Community, Springfield

What off season?

A trip down ‘Memory Lane’

SPRINGFIELD — With 1,100 blueberry plants and two staff members, Memory Lane Berrie’s winter season is perhaps more labor-intensive than the summer season of production. 

“People think it’s the offseason and it’s not, there’s a lot of work to do,” said Dani Miller, co-owner of Memory Lane Berries. 

The Chronicle interviewed Dani and Bill Miller on July 15 for a feature on blueberry farming and Dani Miller on Nov. 22 to receive an update on their season’s crop.

“Right now it’s just weeding. The weeding really never ends,” said Miller. 

It didn’t take long for the dead of winter to hit, which also means it’s pruning time. 

There are 350 blueberry growers in Oregon, with farms averaging 10 acres. At just one acre, co-owner Bill Miller calls Memory Lane “a postage stamp farm.”

The pruning process consists of removing any part of the blueberry bush that is dead or diseased and the lower branches of the plant, which directs energy into the more mature branches that will produce the most berries. 

It takes about 15 minutes to prune a single blueberry plan, and with 1,100 plants, comes to 275 hours of pruning.

“Bigger farms have a crew, but we just have us,” said Dani. 
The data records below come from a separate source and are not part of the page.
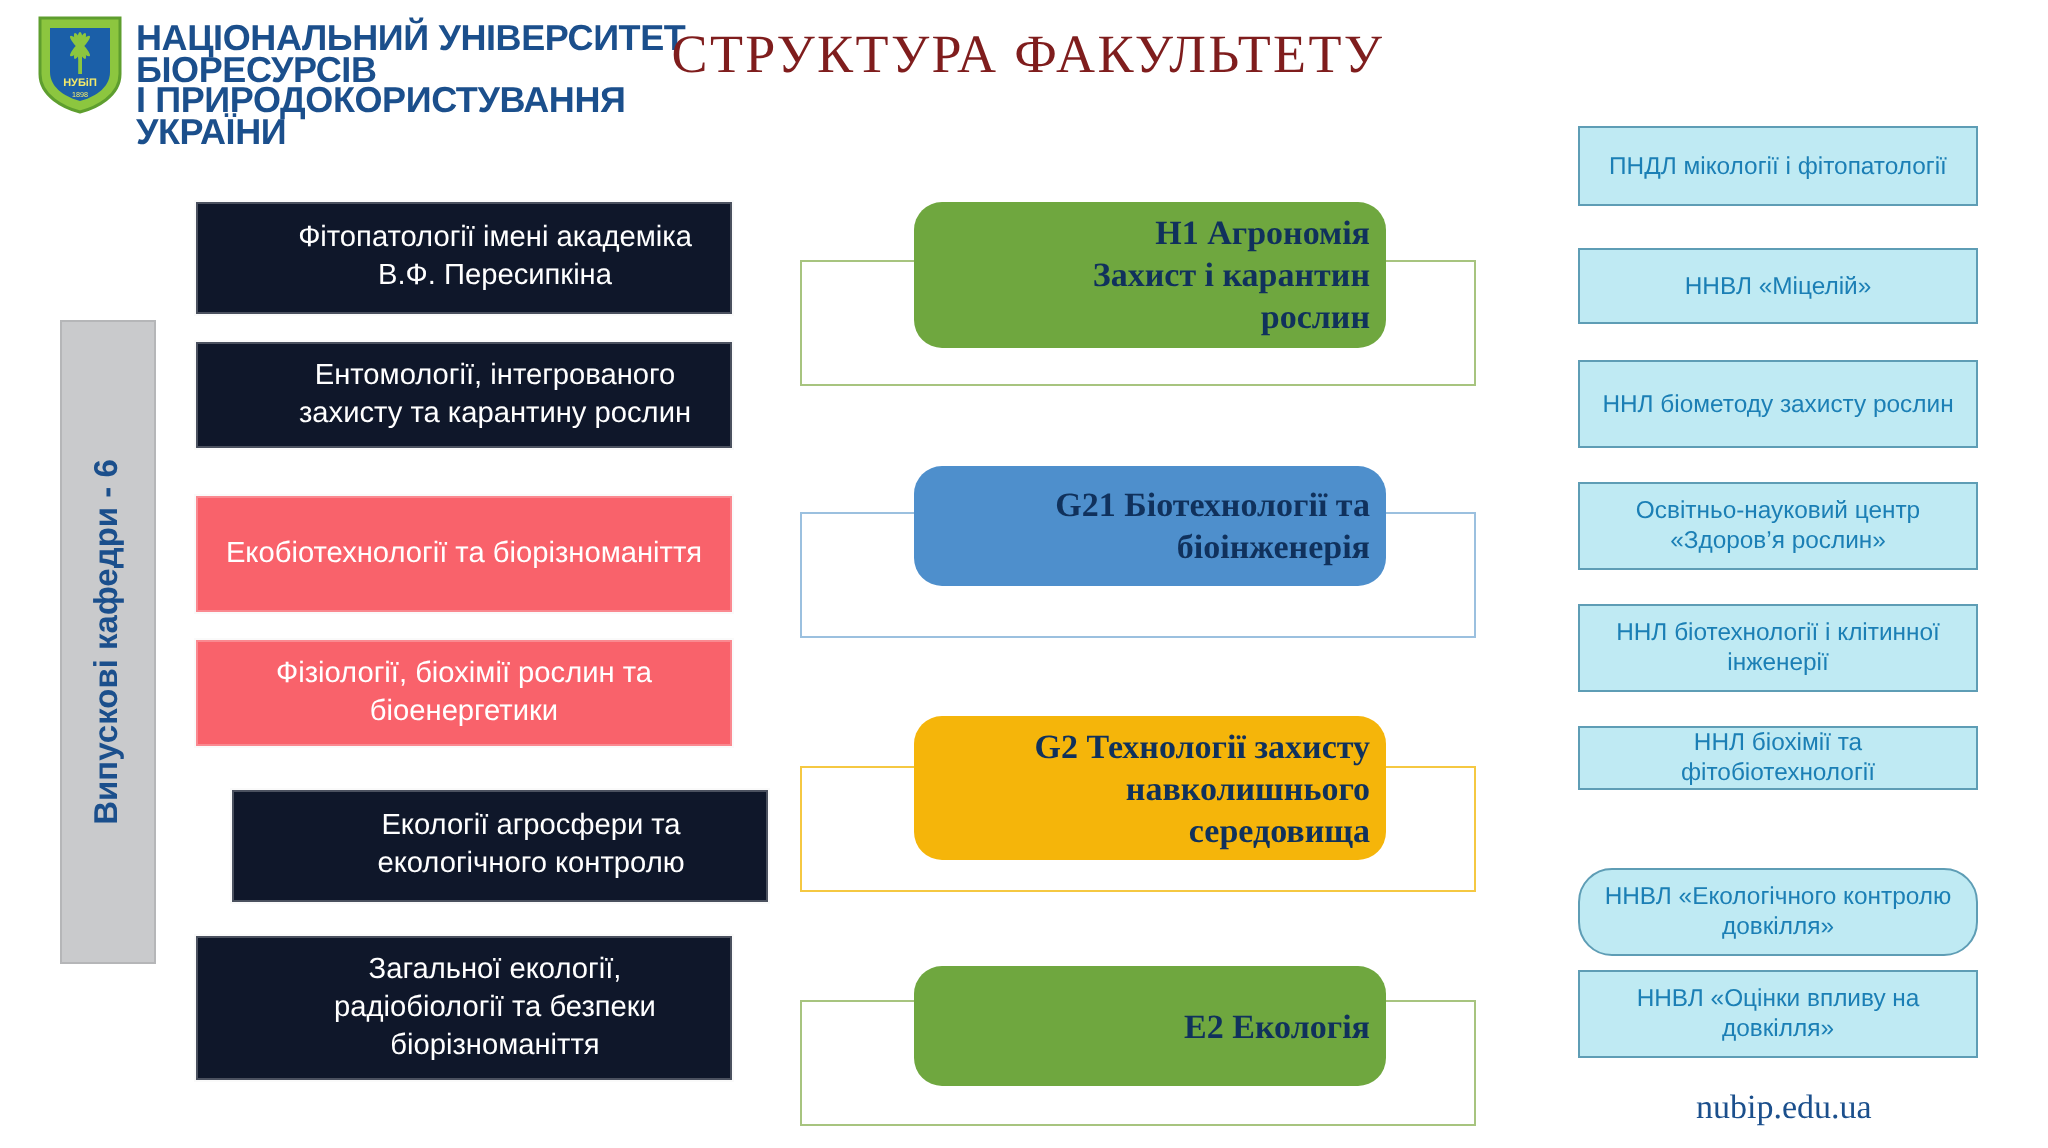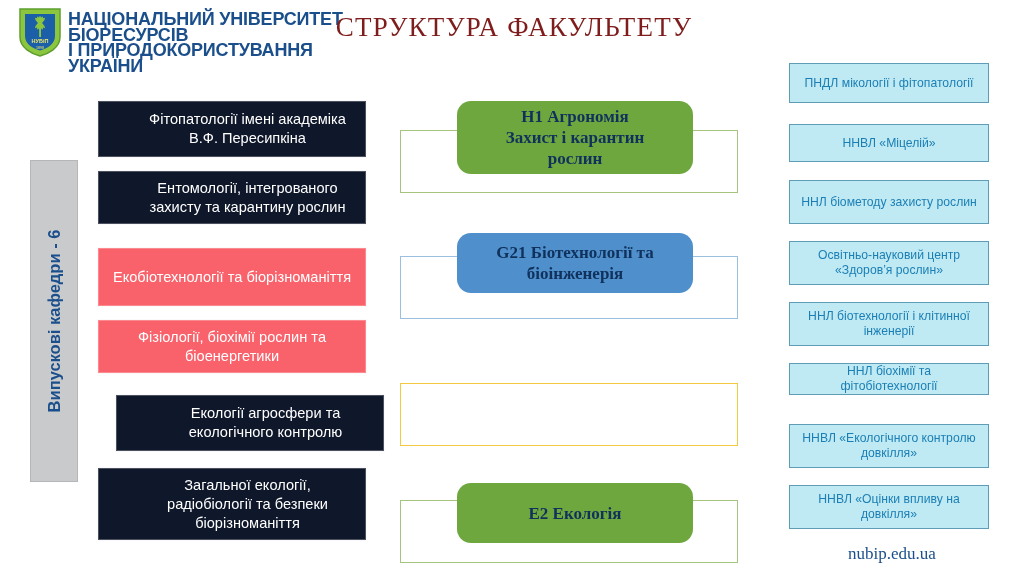--- a/index.html
+++ b/index.html
@@ -107,21 +107,21 @@
 
   
   .pill {
     position: absolute;
     left: 457px;
     width: 236px;
     border-radius: 14px;
     box-sizing: border-box;
     display: flex;
     flex-direction: column;
-    align-items: center;
+    align-items: flex-end;
     justify-content: center;
     text-align: center;
     font-family: "Liberation Serif", serif;
     font-weight: bold;
     font-size: 17px;
     line-height: 21px;
     color: #10315C;
     padding: 4px 8px;
   }
   .pill.green  { background: #6FA73F; }
@@ -219,20 +219,25 @@
     <span class="line">H1 Агрономія</span>
     <span class="line">Захист і карантин</span>
     <span class="line">рослин</span>
   </div>
 
   <div class="pill blue" style="top:233px; height:60px;">
     <span class="line">G21 Біотехнології та</span>
     <span class="line">біоінженерія</span>
   </div>
 
+  <div class="pill yellow" style="top:358px; height:72px;">
+    <span class="line">G2 Технології захисту</span>
+    <span class="line">навколишнього</span>
+    <span class="line">середовища</span>
+  </div>
 
   <div class="pill green2" style="top:483px; height:60px;">
     <span class="line">E2 Екологія</span>
   </div>
 
   <div class="lab" style="top:63px;  height:40px;">
       <span>ПНДЛ мікології і фітопатології</span>
     </div>
   <div class="lab" style="top:124px; height:38px;">
       <span>ННВЛ «Міцелій»</span>
@@ -242,21 +247,21 @@
     </div>
   <div class="lab" style="top:302px; height:44px;">
       <span>ННЛ біотехнології і клітинної інженерії</span>
     </div>
   <div class="lab" style="top:241px; height:44px;">
       <span>Освітньо-науковий центр «Здоров’я рослин»</span>
     </div>
   <div class="lab" style="top:363px; height:32px;">
       <span>ННЛ біохімії та фітобіотехнології</span>
     </div>
-  <div class="lab" style="top:424px; height:44px;">
+  <div class="lab" style="top:434px; height:44px;border-radius:17px;">
       <span>ННВЛ «Екологічного контролю довкілля»</span>
     </div>
   <div class="lab" style="top:485px; height:44px;">
       <span>ННВЛ «Оцінки впливу на довкілля»</span>
     </div>
 
   <div class="footer">nubip.edu.ua</div>
 
 </div>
Dani and Bob Miller both have day jobs, so most of the pruning happens on the weekends in the winter months from Christmastime through February. 

This year, in an effort to spend less time weeding, the Millers are putting in weed mat and a drip irrigation system. The ground cover will help hold the weeds down, and the drip irrigation will only water the area around the plants, rather than watering the entire plot and all the weeds.

Up until 2019, Oregon blueberry production steadily increased to 153.1 million pounds produced, but then dropped to 149.8 million in 2020 and 144.9 million in 2021. 

This could be due to the winter growing colder and summer growing warmer in recent years. 

Most of us can’t forget the unbearable heat wave that passed over the Willamette Valley in June of 2020 from which Memory Lane is still recovering. 

Not only was there a heat wave, but a harsh winter immediately prior. Transitioning from the frigid cold and then abruptly into a hot summer left a short spring, and therefore, less time for plants to acclimate and for pollinators to produce berries.

As a result, continuing Oregon’s trends, production at Memory Lane was down by about 40%. 

Next year, they hope to have a better season, featuring garlic and corn. 

This year, the Miller’s planted 600 bushels of garlic. With this garlic, they plan to donate it to Food for Lane County. They are also moving their pumpkin patch so it will be visible from the road in the fall and making space for corn, too. 

By next winter, Memory Lane is also hoping to have a more developed kitchen and be able to sell baked goods, as well as their plentiful harvests of berries and vegetables.